What is required:
The pictures in the listing below are to be skipped, while the lines between the line holding "Thorens Felt Mat" and the line holding "shipping method: GLS -> TNT", inclusive, are to be output exactly.

Records provided:
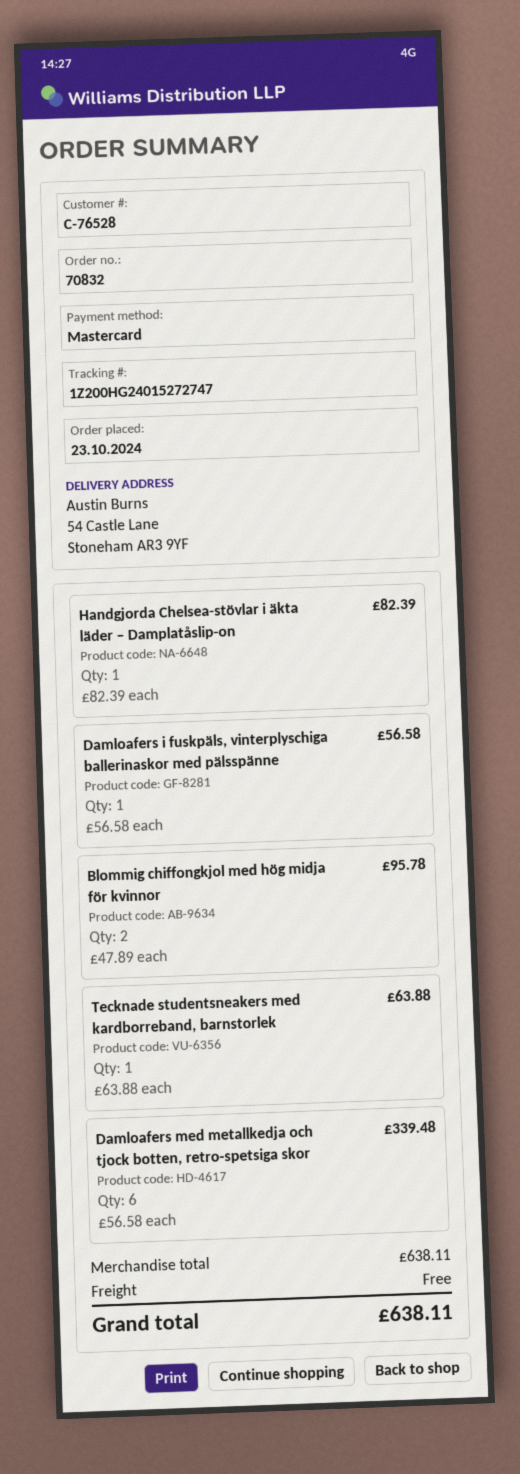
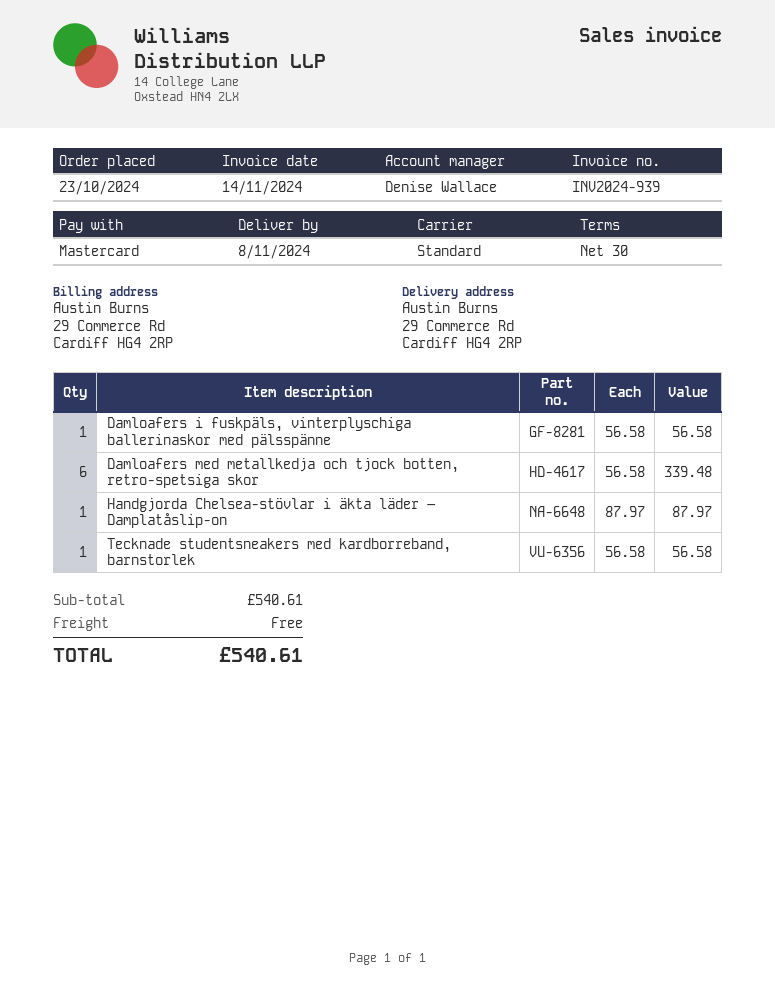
ship to: 54 Castle Lane, Stoneham AR3 9YF -> 29 Commerce Rd, Cardiff HG4 2RP
Handgjorda Chelsea-stövlar i äkta läder – Damplatåslip-on: 1 x 82.39 = 82.39 -> 1 x 87.97 = 87.97
Blommig chiffongkjol med hög midja för kvinnor: 2 x 47.89 = 95.78 -> none
Tecknade studentsneakers med kardborreband, barnstorlek: 1 x 63.88 = 63.88 -> 1 x 56.58 = 56.58
subtotal: 638.11 -> 540.61
total: 638.11 -> 540.61

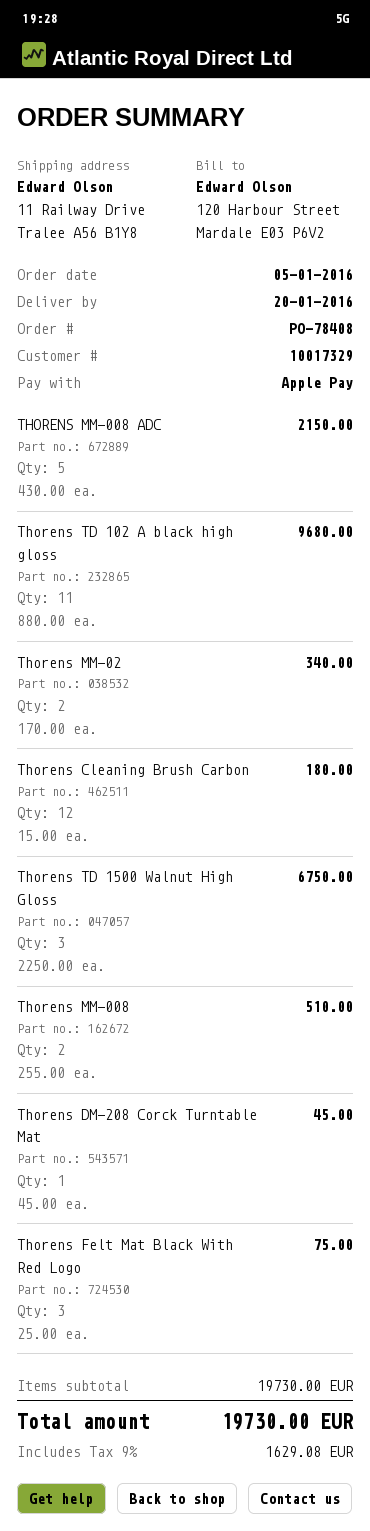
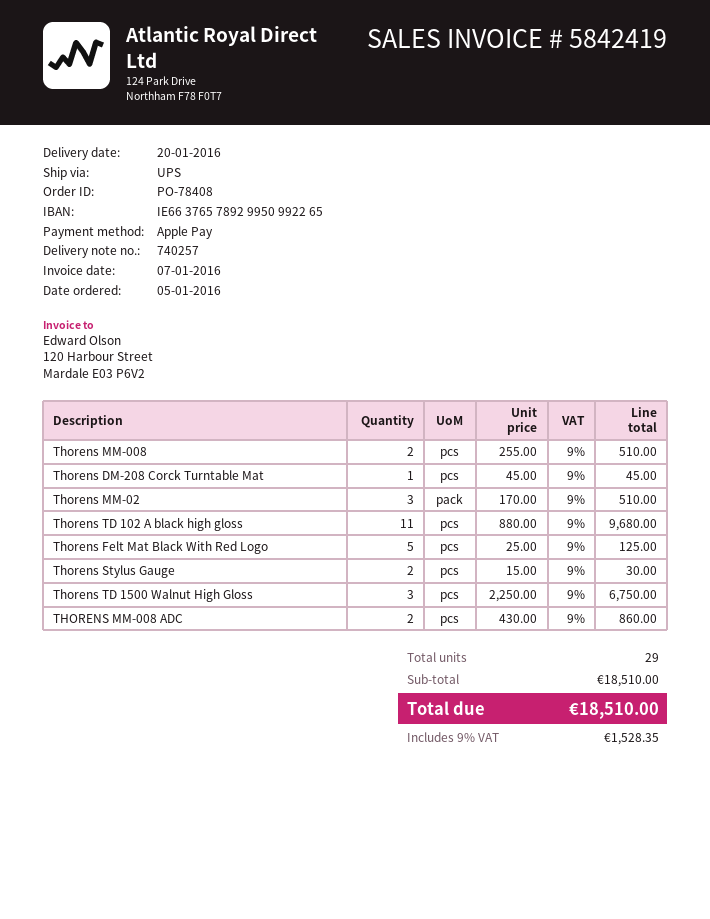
THORENS MM-008 ADC: 5 x 430.00 = 2150.00 -> 2 x 430.00 = 860.00
Thorens MM-02: 2 x 170.00 = 340.00 -> 3 x 170.00 = 510.00
Thorens Cleaning Brush Carbon: 12 x 15.00 = 180.00 -> none
Thorens Felt Mat Black With Red Logo: 3 x 25.00 = 75.00 -> 5 x 25.00 = 125.00
Thorens Stylus Gauge: none -> 2 x 15.00 = 30.00
subtotal: 19730.00 -> 18510.00
tax: 9% = 1629.08 -> 9% = 1528.35
total: 19730.00 -> 18510.00

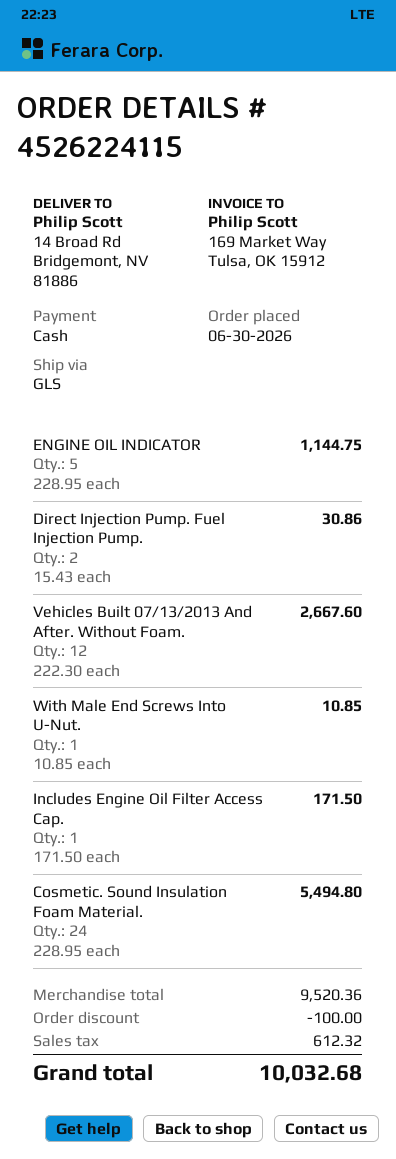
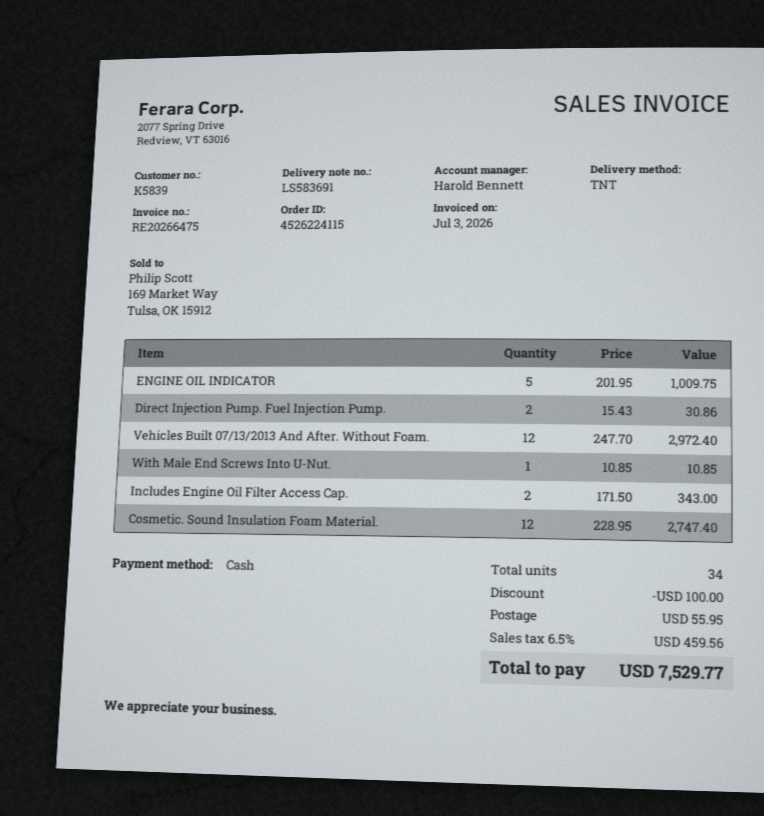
shipping method: GLS -> TNT
ENGINE OIL INDICATOR: 5 x 228.95 = 1144.75 -> 5 x 201.95 = 1009.75
Vehicles Built 07/13/2013 And After. Without Foam.: 12 x 222.30 = 2667.60 -> 12 x 247.70 = 2972.40
Includes Engine Oil Filter Access Cap.: 1 x 171.50 = 171.50 -> 2 x 171.50 = 343.00
Cosmetic. Sound Insulation Foam Material.: 24 x 228.95 = 5494.80 -> 12 x 228.95 = 2747.40
shipping: none -> 55.95
tax: 612.32 -> 459.56
total: 10032.68 -> 7529.77

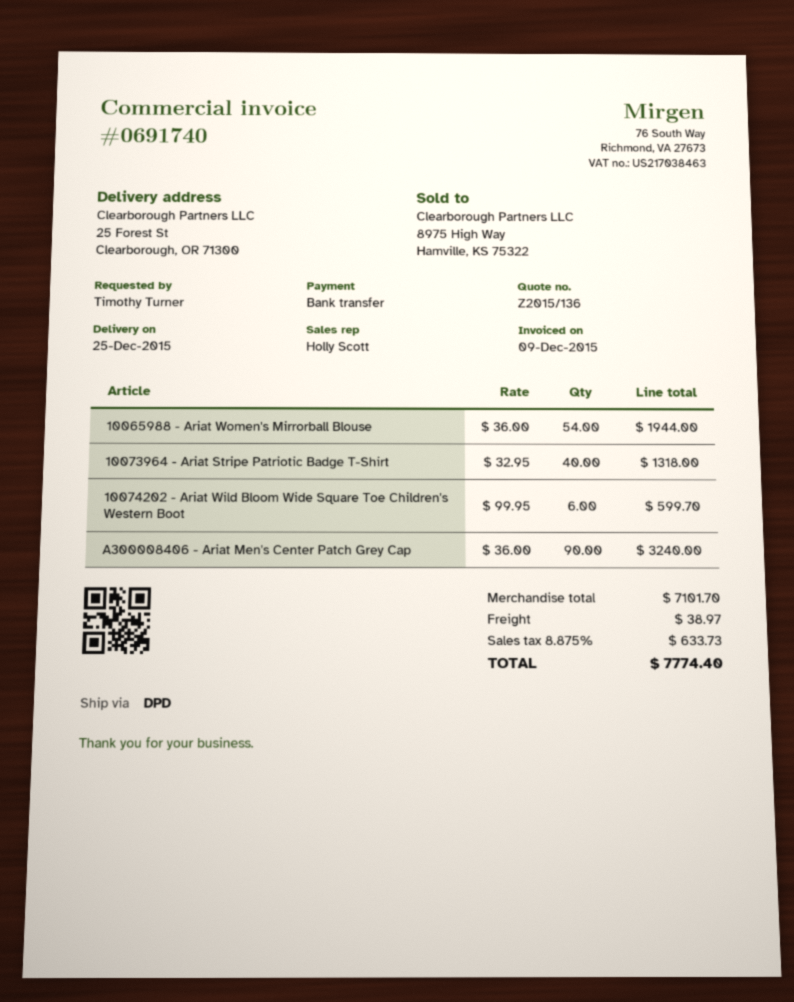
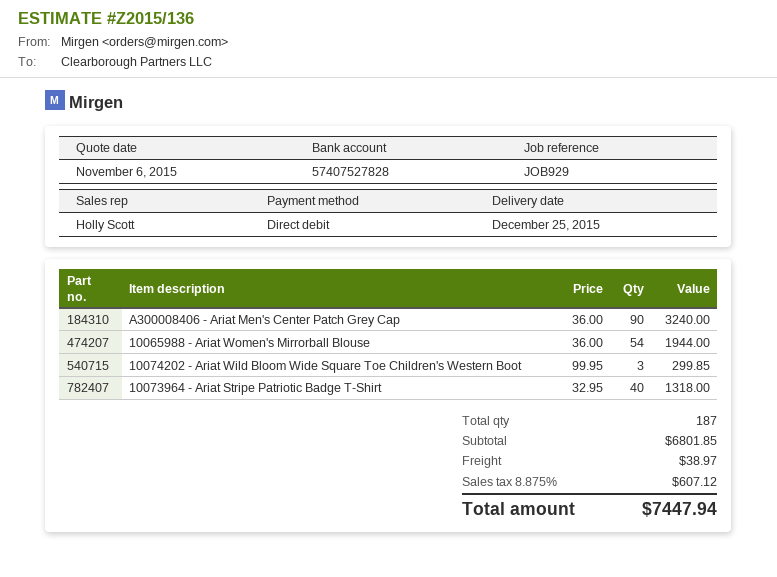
payment method: bank transfer -> direct debit
10074202 - Ariat Wild Bloom Wide Square Toe Children's Western Boot: 6 x 99.95 = 599.70 -> 3 x 99.95 = 299.85
subtotal: 7101.70 -> 6801.85
tax: 8.875% = 633.73 -> 8.875% = 607.12
total: 7774.40 -> 7447.94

Response area:
Thorens Felt Mat Black With Red Logo: 3 x 25.00 = 75.00 -> 5 x 25.00 = 125.00
Thorens Stylus Gauge: none -> 2 x 15.00 = 30.00
subtotal: 19730.00 -> 18510.00
tax: 9% = 1629.08 -> 9% = 1528.35
total: 19730.00 -> 18510.00

shipping method: GLS -> TNT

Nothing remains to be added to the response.